Я хотел жить. И хотел жить хорошо. Возможно, я смогу выручить намного больше денег, чем требуется на пластическую операцию. Тогда я открою свое дело. Открою швейную мастерскую, джинсовые костюмы буду штамповать. Людей буду одевать, а заодно богатеть. Состоятельным человеком стану. И уважаемым. Квартиру большую в центре города куплю, машину дорогую. И пусть тогда Майя кусает локти.
Только мы с мамой спрятали наши сокровища, как в дверь позвонили. Я решил, что это Лена, пошел открывать. Вид у меня не очень. Слипшиеся волосы, грязная потная одежда. Разве ж сестра меня за это осудит?..
Но вместо ожидаемой Лены я увидел совсем другую девушку. Взрослую и по-взрослому красивую. Модная, эффектная, но вовсе не вульгарная. Это была Женя. Стоит, смотрит на меня, поджав губы. В глазах слезы. Я так растерялся, что не предложил ей войти. Стою истуканом, смотрю на нее ошалело. И она на меня смотрит. Так бы и стояли, если бы не мама.
– Женя!
Она подвинула меня в сторону, протянула к ней руку, приглашая в дом. Закрыла за ней дверь, провела в комнату.
– Ой, совсем забыла! Мне к одному человеку надо.
Мама ушла, а мы с Женей продолжали смотреть друг на друга. Я все ждал, когда в ее глазах появится омерзение или хотя бы брезгливость. Но ничего подобного.

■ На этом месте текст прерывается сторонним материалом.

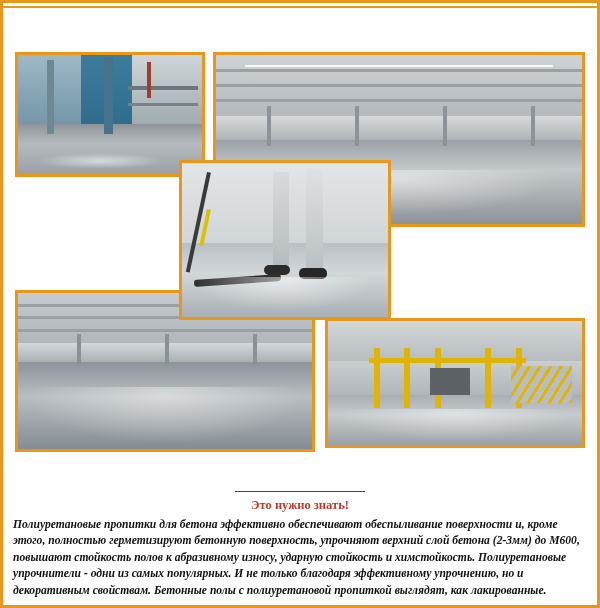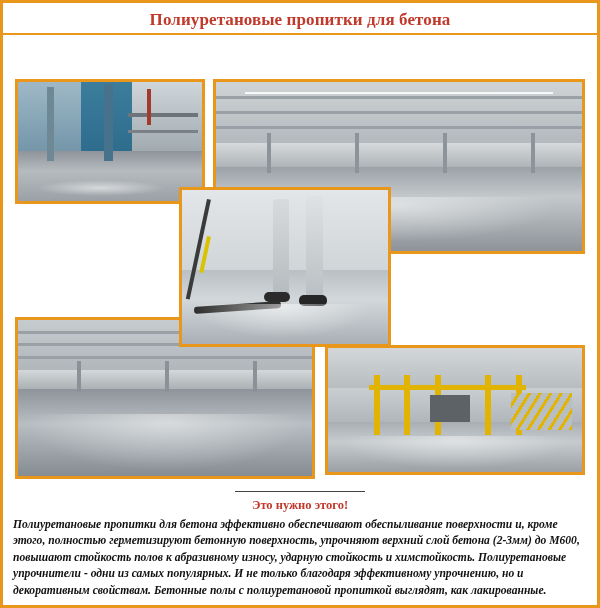--- a/index.html
+++ b/index.html
@@ -175,21 +175,20 @@
     color: #111;
     text-align: left;
     padding: 0 4px;
   }
 </style>
 </head>
 <body>
 
 <div class="page">
 
-  <div class="title">Полиуретановые пропитки для бетона</div>
   <div class="title-rule"></div>
 
   <div class="collage">
 
     <div class="photo" id="photo1">
       <div class="wall wall-left"></div>
       <div class="wall wall-blue"></div>
       <div class="wall wall-right"></div>
       <div class="floor"></div>
       <div class="shape col1"></div>
@@ -253,17 +252,17 @@
       <div class="shape ybeam"></div>
       <div class="shape dark"></div>
       <div class="shape stair"></div>
       <div class="shape refl"></div>
     </div>
 
   </div>
 
   <div class="footer">
     <div class="sep"></div>
-    <div class="note-title">Это нужно этого!</div>
+    <div class="note-title">Это нужно знать!</div>
     <div class="body-text">Полиуретановые пропитки для бетона эффективно обеспечивают обеспыливание поверхности и, кроме этого, полностью герметизируют бетонную поверхность, упрочняют верхний слой бетона (2-3мм) до М600, повышают стойкость полов к абразивному износу, ударную стойкость и химстойкость. Полиуретановые упрочнители - одни из самых популярных. И не только благодаря эффективному упрочнению, но и декоративным свойствам. Бетонные полы с полиуретановой пропиткой выглядят, как лакированные.</div>
   </div>
 
 </div>
 
 </body></html>

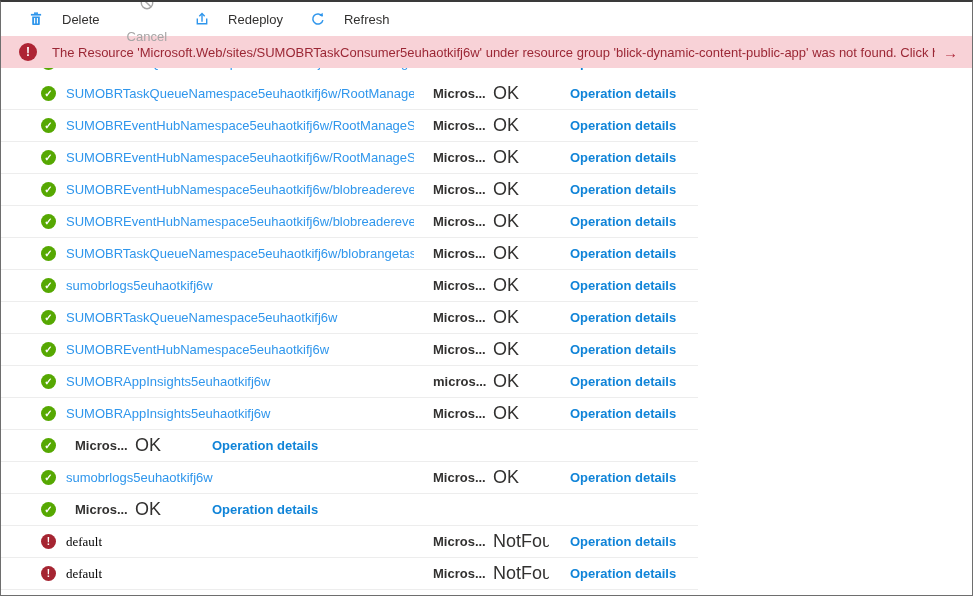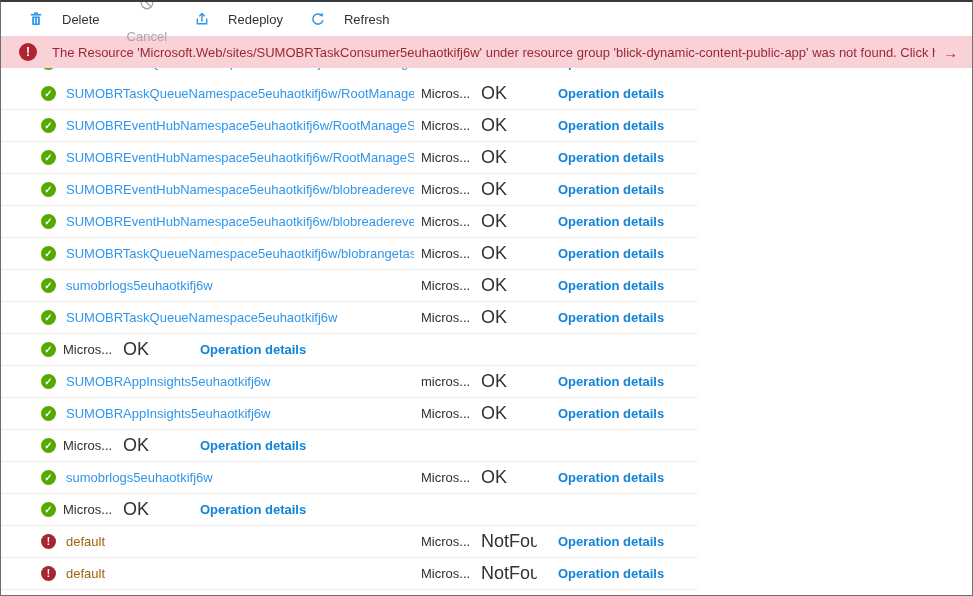--- a/index.html
+++ b/index.html
@@ -21,22 +21,22 @@
   .banner-arrow{color:#b02a3c;font-size:15px;margin-left:8px;flex:none;}
   
   .table{background:#fff;}
   .row{height:32px;width:697px;display:flex;align-items:center;border-bottom:1px solid #ededed;box-sizing:border-box;background:#fff;}
   .cell-icon{width:15px;height:15px;border-radius:50%;margin-left:40px;flex:none;color:#fff;
     display:flex;align-items:center;justify-content:center;font-size:10px;font-weight:bold;line-height:1;}
   .cell-icon.success{background:#56a802;}
   .cell-icon.error{background:#a52532;}
   .cell-name{margin-left:10px;width:348px;flex:none;overflow:hidden;white-space:nowrap;
     font-size:13px;color:#2f96ec;text-decoration:none;cursor:pointer;}
-  .cell-name.plain{color:#a16207;cursor:default;}
-  .cell-type{margin-left:7px;width:56px;flex:none;font-size:13px;color:#323130;white-space:nowrap;overflow:hidden;}
+  .cell-name.plain{color:#000000;cursor:default;font-family:Liberation Serif, serif;}
+  .cell-type{margin-left:19px;width:56px;flex:none;font-size:13px;color:#323130;white-space:nowrap;overflow:hidden;font-weight:bold;}
   .cell-status{margin-left:4px;width:56px;flex:none;font-size:18px;color:#323130;white-space:nowrap;overflow:hidden;}
   .cell-details{margin-left:21px;font-size:13px;font-weight:600;color:#1084d8;text-decoration:none;cursor:pointer;white-space:nowrap;}
   
   .clip-row{height:10px;overflow:hidden;}
   .clip-row .row{margin-top:-22px;border-bottom:none;}
 </style>
 </head>
 <body>
 
 <div class="window">
@@ -152,20 +152,21 @@
   </div>
       <div class="row">
     <span class="cell-icon success">✓</span>
     <a class="cell-name">SUMOBRTaskQueueNamespace5euhaotkifj6w</a>
     <span class="cell-type">Micros...</span>
     <span class="cell-status">OK</span>
     <a class="cell-details">Operation details</a>
   </div>
       <div class="row">
     <span class="cell-icon success">✓</span>
+    <a class="cell-name">SUMOBREventHubNamespace5euhaotkifj6w</a>
     <span class="cell-type">Micros...</span>
     <span class="cell-status">OK</span>
     <a class="cell-details">Operation details</a>
   </div>
       <div class="row">
     <span class="cell-icon success">✓</span>
     <a class="cell-name">SUMOBRAppInsights5euhaotkifj6w</a>
     <span class="cell-type">micros...</span>
     <span class="cell-status">OK</span>
     <a class="cell-details">Operation details</a>

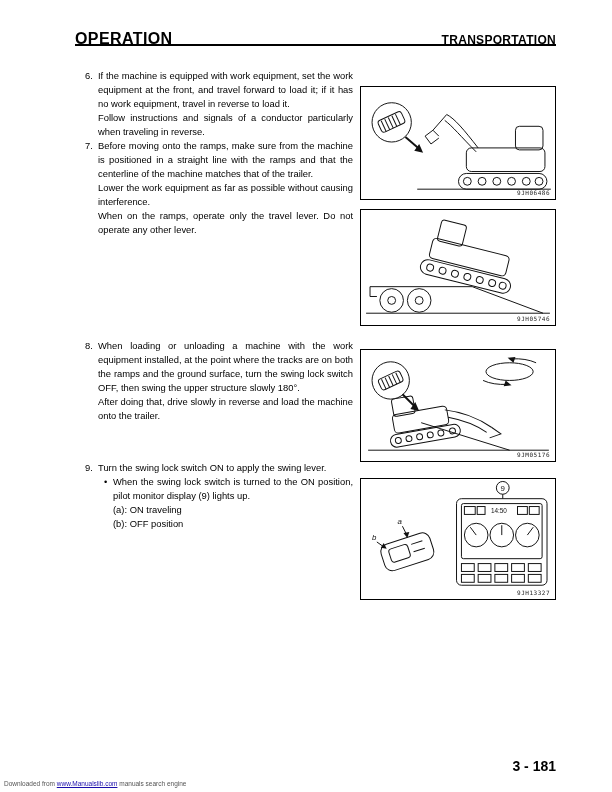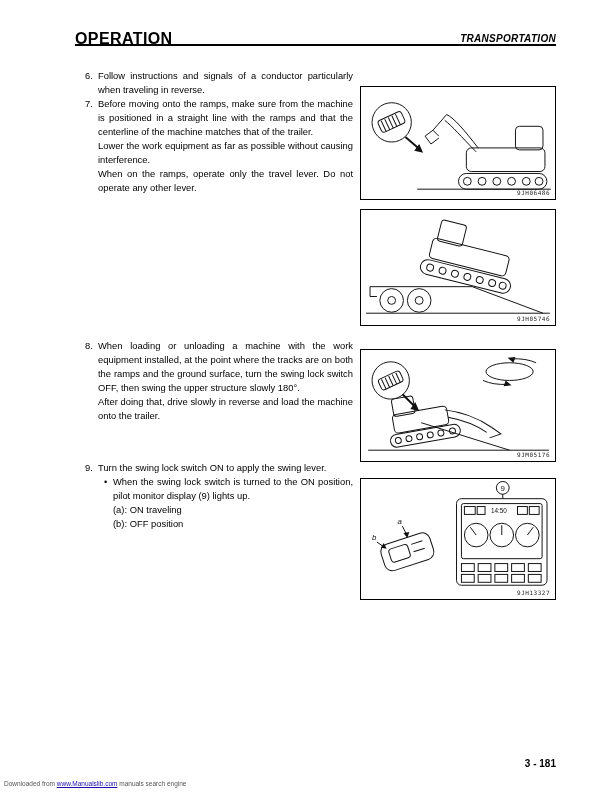--- a/index.html
+++ b/index.html
@@ -2,21 +2,21 @@
 <html><head>
 <meta charset="utf-8">
 <style>
   * { margin:0; padding:0; box-sizing:border-box; }
   html,body { background:#ffffff; }
   body { font-family:"Liberation Sans", sans-serif; color:#000; }
   .page { position:relative; width:612px; height:792px; background:#fff; margin:0 auto; overflow:hidden; }
 
   
   .hdr-left { position:absolute; top:30px; left:75px; font-size:16px; font-weight:bold; letter-spacing:.4px; }
-  .hdr-right { position:absolute; top:33px; right:56px; font-size:10px; font-weight:bold; letter-spacing:.3px;font-style:italic; }
+  .hdr-right { position:absolute; top:33px; right:56px; font-size:12px; font-weight:bold; letter-spacing:.3px; }
   .hdr-rule { position:absolute; top:44px; left:75px; right:56px; height:0; border-top:2.5px solid #000; }
 
   
   .textcol { position:absolute; left:85px; width:268px; font-size:9.4px; line-height:14px; }
   .group-a { top:69px; }
   .group-b { top:339px; }
   .group-c { top:461px; }
   .item { display:flex; }
   .item .num { flex:none; width:13px; }
   .item .body { flex:1; }
@@ -29,37 +29,38 @@
   
   .figure { position:absolute; left:360px; width:196px; border:1px solid #000; background:#fff; }
   .fig1 { top:86px;  height:114px; }
   .fig2 { top:209px; height:117px; }
   .fig3 { top:349px; height:113px; }
   .fig4 { top:478px; height:122px; }
   .figure svg { position:absolute; top:0; left:0; width:100%; height:100%; }
   .fig-code { position:absolute; right:5px; bottom:3px; font-family:"DejaVu Sans Mono", monospace; font-size:6px; letter-spacing:.5px; color:#222; }
 
   
-  .page-number { position:absolute; top:758px; right:56px; font-size:10px; font-weight:bold; }
+  .page-number { position:absolute; top:758px; right:56px; font-size:14px; font-weight:bold; }
   .footer-note { position:absolute; left:4px; bottom:5px; font-size:6.5px; color:#555; }
   .footer-note a { color:#1a0dab; text-decoration:underline; }
 </style>
 </head>
 <body>
 
 <div class="page">
 
   <div class="hdr-left">OPERATION</div>
   <div class="hdr-right">TRANSPORTATION</div>
   <div class="hdr-rule"></div>
 
   <div class="textcol group-a">
     <div class="item">
       <span class="num">6.</span>
       <div class="body">
+        <p>If the machine is equipped with work equipment, set the work equipment at the front, and travel forward to load it; if it has no work equipment, travel in reverse to load it.</p>
         <p>Follow instructions and signals of a conductor particularly when traveling in reverse.</p>
       </div>
     </div>
     <div class="item">
       <span class="num">7.</span>
       <div class="body">
         <p>Before moving onto the ramps, make sure from the machine is positioned in a straight line with the ramps and that the centerline of the machine matches that of the trailer.</p>
         <p>Lower the work equipment as far as possible without causing interference.</p>
         <p>When on the ramps, operate only the travel lever. Do not operate any other lever.</p>
       </div>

– Давно вернулся? – наконец спросила она.
– Не очень.
– Отец мне звонил, сказал, что ты у него был. Меня искал?
– Э-э... Ну.
– Он говорил, что ты про усадьбу спрашивал. Но я-то знаю, что ты меня искал.
– Я не хотел тебя искать, – покачал я головой.
– Почему?
– Сама видишь, почему.
– Не вижу.
– Война меня изуродовала.
– Это ты о своих шрамах? – нежно улыбнулась она.
И так же нежно провела пальцами по глубокой борозде от глаза до губы.
– Дурачок. Нашел чего стыдиться. Шрамы украшают мужчину.
– И пугают женщин.
– Может, кого-то и пугают. Но только не меня. Я все знаю.
– Что ты знаешь? – не понял я.
– Ты с Майей разошелся. Ты же не сказал отцу, где тебя искать. Я к ней домой ходила. Ее мама мне все сказала. Не думала я, что она такая подлая.
– Она не подлая, – покачал я головой. – Просто она узнала, что мы с тобой тогда, в поезде... Я говорил тебе про ее соседку. Тайное стало явным, и она меня бросила.
– Измена – это предлог. Да и какая это измена, если она тебя у меня украла. Но ты не думай, я ее не осуждаю. Бог ей судья, а мне главное, что ты вернулся. К ней возвращался, а вернулся ко мне.